Between-seasons test-retest reliability of clinically measured reaction time in National Collegiate Athletic Association Division I athletes.

Author information

1
Department of Physical Medicine & Rehabilitation, University of Michigan, Ann Arbor, MI 48108, USA. jeckner@med.umich.edu

Abstract

CONTEXT:

Reaction time is typically impaired after concussion.
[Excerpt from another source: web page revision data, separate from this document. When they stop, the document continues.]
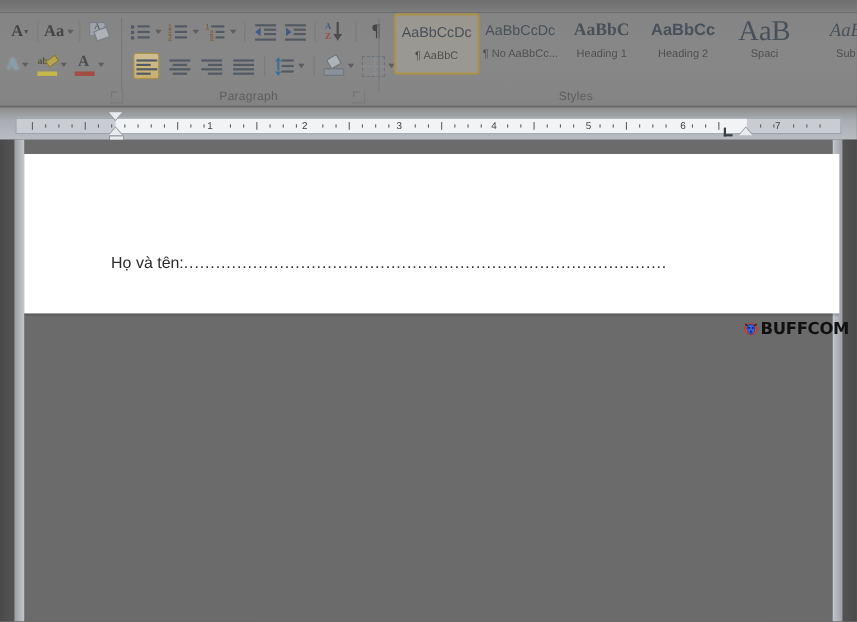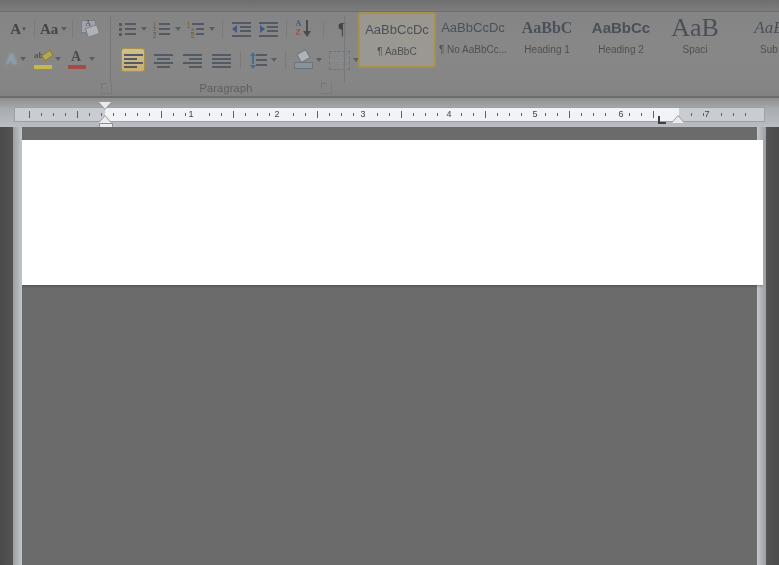--- a/index.html
+++ b/index.html
@@ -363,6 +363,7 @@
           <div class="nm">Sub</div>
         </div>
       </div>
+      <div class="grp-label" style="left:-40px;width:431px;">Styles</div>
     </div>
 
     <div class="ribbon-dim"></div>

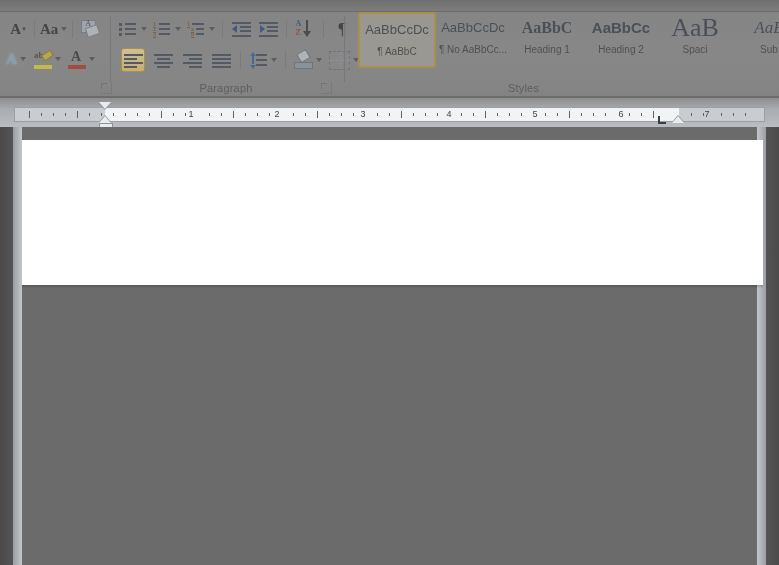--- a/index.html
+++ b/index.html
@@ -447,6 +447,11 @@
 
   <div class="page">
 
+    <div style="position:absolute;left:79px;top:92px;width:580px;height:22px;
+                font-family:'Liberation Sans',sans-serif;font-size:14.5px;color:#2b2b2b;
+                white-space:nowrap;overflow:hidden;">
+      <span>Họ và tên:</span><span class="leader">...........................................................................................</span>
+    </div>
   </div>
   <div class="page-shadow"></div>
 

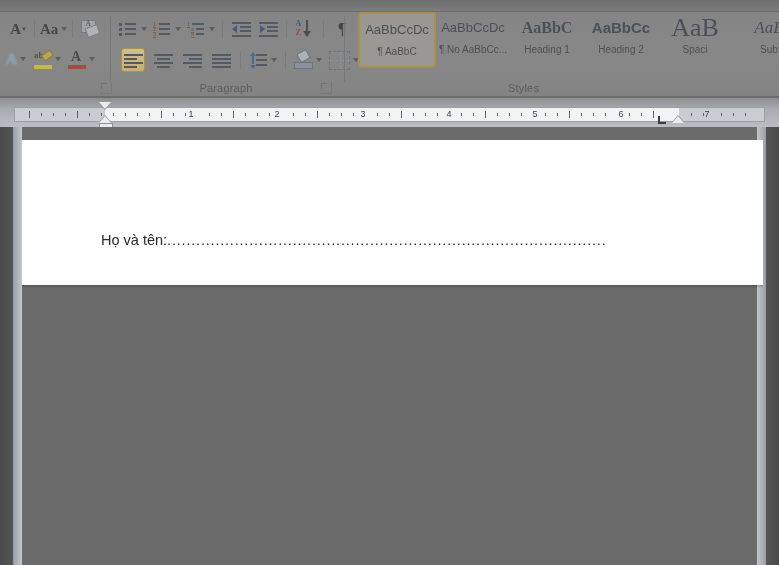--- a/index.html
+++ b/index.html
@@ -446,6 +446,22 @@
   <div class="edge-r"></div>
 
   <div class="page">
+    <div class="logo">
+      <svg width="26" height="24" viewBox="0 0 26 24">
+        <ellipse cx="13" cy="12" rx="12" ry="11" fill="#c0392b"></ellipse>
+        <ellipse cx="13" cy="12" rx="9.5" ry="9" fill="#e8743b" opacity=".65"></ellipse>
+        <path d="M3 6 Q1 3 4 2 Q6 5 8 6 Z" fill="#7d1f14"></path>
+        <path d="M23 6 Q25 3 22 2 Q20 5 18 6 Z" fill="#7d1f14"></path>
+        <path d="M4.5 7 Q2 4 5.5 3.5 Q7.5 6 9.5 7 Z" fill="#2b2b2b"></path>
+        <path d="M21.5 7 Q24 4 20.5 3.5 Q18.5 6 16.5 7 Z" fill="#2b2b2b"></path>
+        <path d="M13 3.5 C18.5 3.5 21 7 21 11.5 C21 16.5 17.5 21 13 22.5 C8.5 21 5 16.5 5 11.5 C5 7 7.5 3.5 13 3.5 Z" fill="#1d3fa0"></path>
+        <path d="M13 5 C17 5 19.2 7.8 19.2 11.6 C19.2 15.8 16.3 19.6 13 20.9 C9.7 19.6 6.8 15.8 6.8 11.6 C6.8 7.8 9 5 13 5 Z" fill="#3a63d8"></path>
+        <ellipse cx="9.8" cy="10.2" rx="1.7" ry="1.5" fill="#0d1b4a"></ellipse>
+        <ellipse cx="16.2" cy="10.2" rx="1.7" ry="1.5" fill="#0d1b4a"></ellipse>
+        <path d="M13 13.5 L10.8 17.5 L13 20.2 L15.2 17.5 Z" fill="#16307d"></path>
+      </svg>
+      <span class="logotext">BUFFCOM</span>
+    </div>
 
     <div style="position:absolute;left:79px;top:92px;width:580px;height:22px;
                 font-family:'Liberation Sans',sans-serif;font-size:14.5px;color:#2b2b2b;

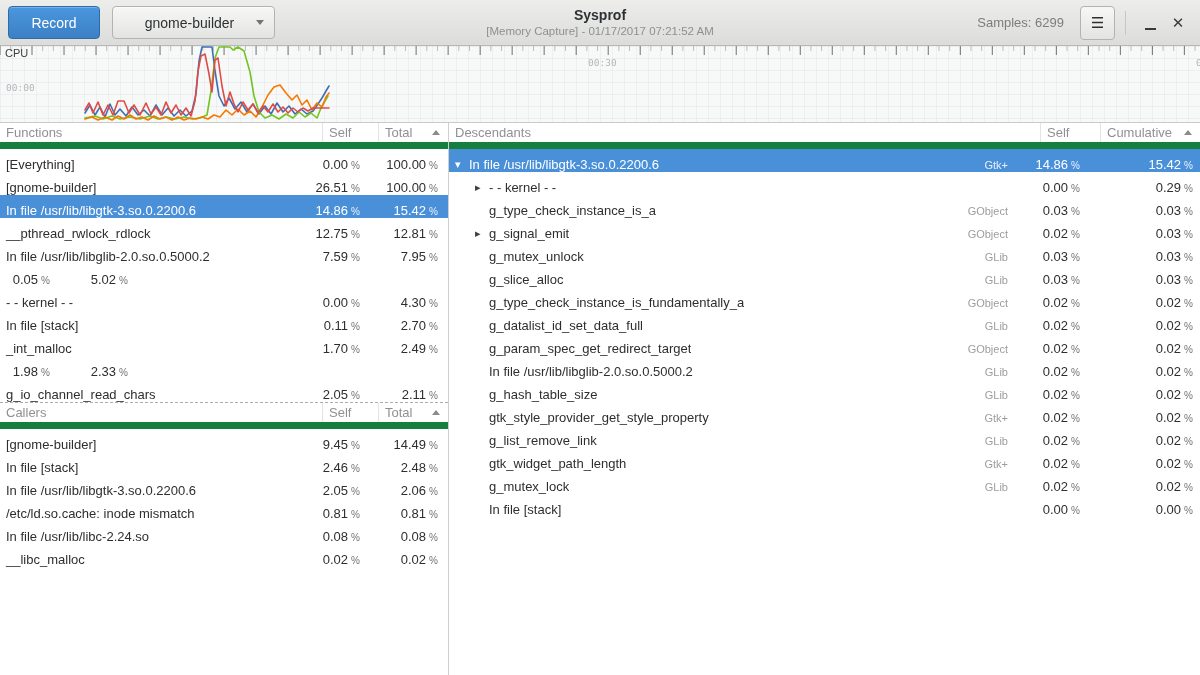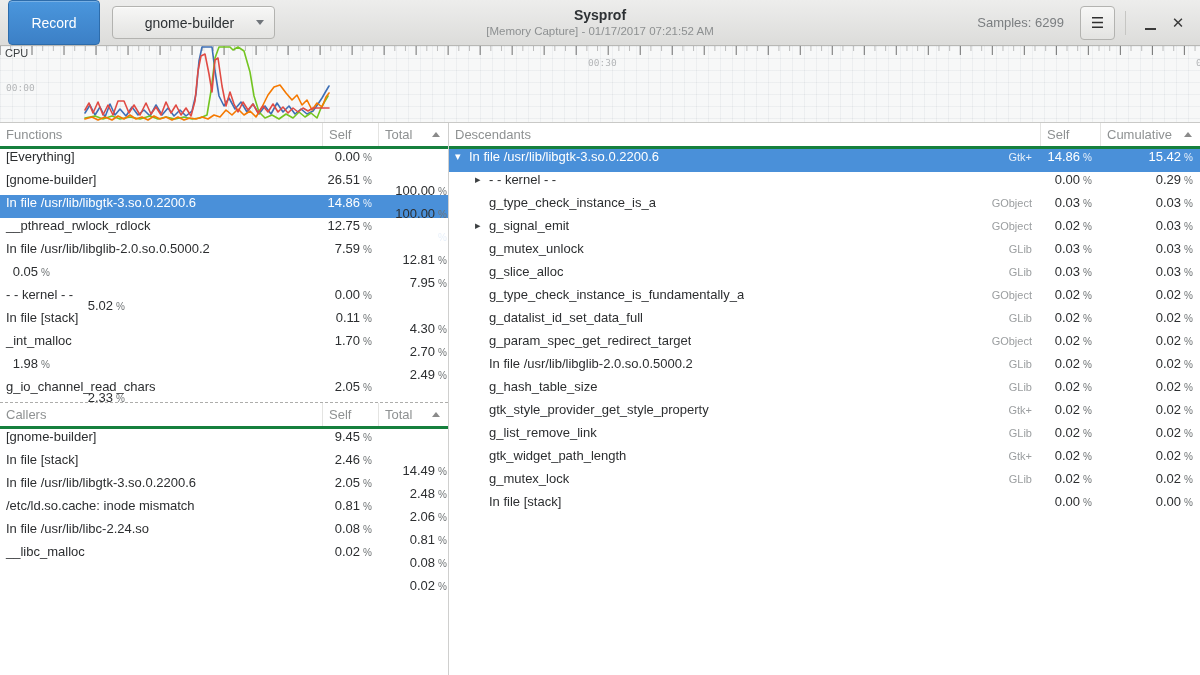--- a/index.html
+++ b/index.html
@@ -15,7 +15,7 @@
     border-bottom:1px solid #b8b8b5;
   }
   .btn-record {
-    width:92px; height:45px; border-radius:4px;
+    width:92px; height:33px; border-radius:4px;
     background:linear-gradient(#4a96dd, #3c80c6);
     border:1px solid #2d6cab; color:#ffffff; font-size:14px;
     font-family:"Liberation Sans", sans-serif; cursor:pointer;

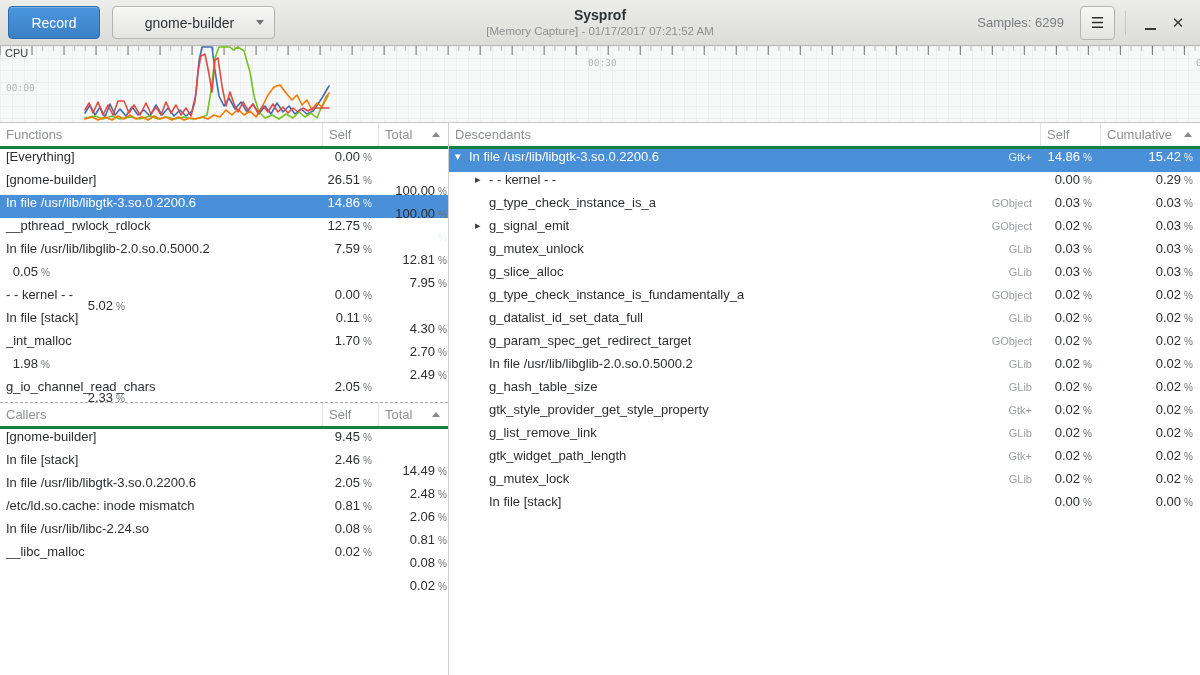--- a/index.html
+++ b/index.html
@@ -70,7 +70,7 @@
   .right-pane { flex:1; display:flex; flex-direction:column; background:#fff; }
 
   .thead { display:flex; height:26px; flex:0 0 26px; align-items:stretch;
-           background:#ffffff; border-bottom:3px solid #15803d; color:#8e9192; font-size:13px; }
+           background:#ffffff; border-bottom:7px solid #15803d; color:#8e9192; font-size:13px; }
   .th { display:flex; align-items:center; padding-left:6px; }
   .th-grow { flex:1; min-width:0; }
   .th-sep { border-left:1px solid #e4e4e2; }

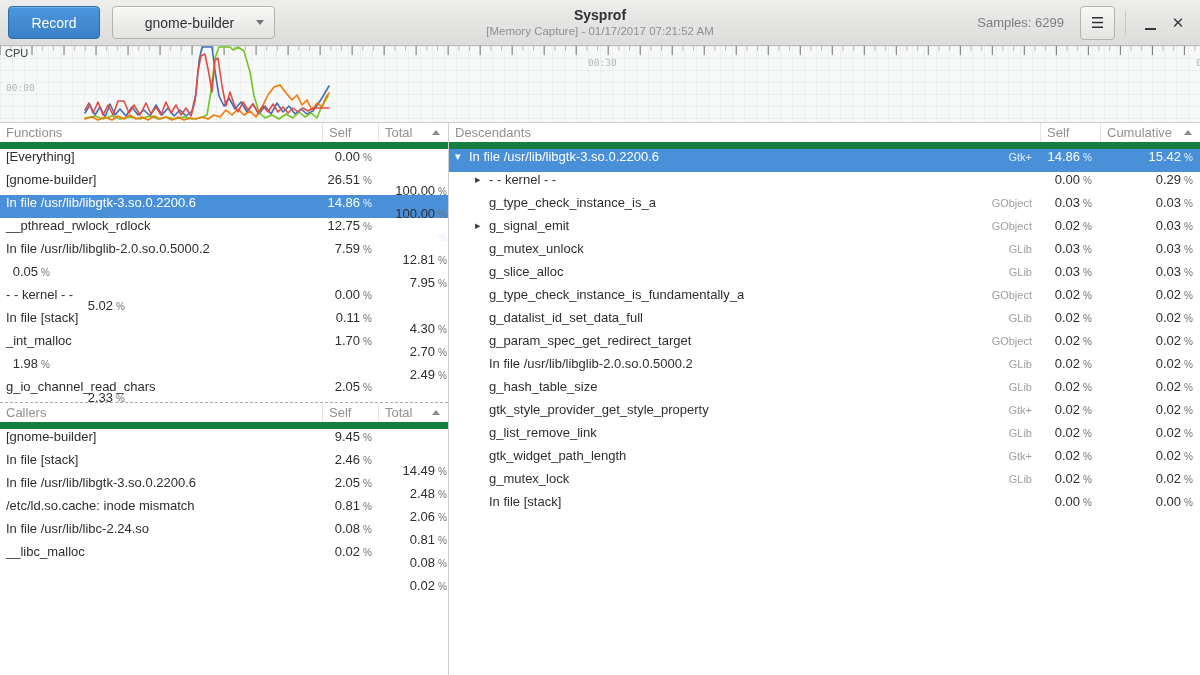--- a/index.html
+++ b/index.html
@@ -82,7 +82,7 @@
   .w100 { width:100px; flex:0 0 100px; }
 
   .rows { display:block; }
-  .trow { display:flex; height:23px; align-items:flex-start; font-size:13px; color:#2c2e30; cursor:default; }
+  .trow { display:flex; height:23px; align-items:flex-end; font-size:13px; color:#2c2e30; cursor:default;gap:12px; }
   .trow.selected { background:#4a90d9; color:#ffffff; }
   .cell-name { flex:1; min-width:0; padding-left:6px; white-space:nowrap; overflow:hidden; text-overflow:ellipsis; }
   .cell-num { text-align:right; white-space:nowrap; }

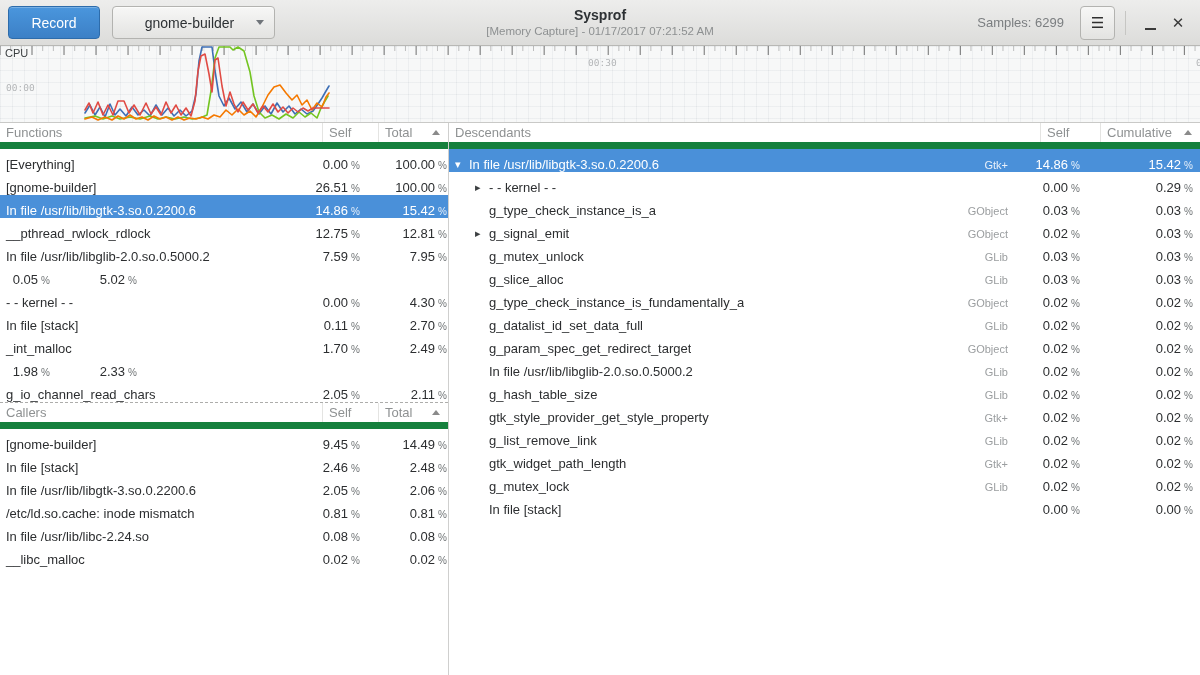--- a/index.html
+++ b/index.html
@@ -89,7 +89,7 @@
   .cell-num .pct { font-size:10px; color:#6f7375; margin-left:3px; }
   .trow.selected .cell-num .pct { color:#e8f0fa; }
   .pad6 { padding-right:6px; }
-  .pad5 { padding-right:1px;margin-top:34px; }
+  .pad5 { padding-right:10px;margin-top:34px; }
   .pad8 { padding-right:8px; }
   .pad7 { padding-right:7px; }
A clinical test of reaction time (RT(clin)) that does not require a computer to administer may be a valuable tool to assist in concussion diagnosis and management.

OBJECTIVE:

To determine the test-retest reliability of RTclinmeasured over successive seasons in competitive collegiate athletes and to compare these results with a computerized measure of reaction time (RT(comp)).

DESIGN:

Case series with repeated measures.

SETTING:

Preparticipation physical examinations for the football, women's soccer, and wrestling teams at a single university.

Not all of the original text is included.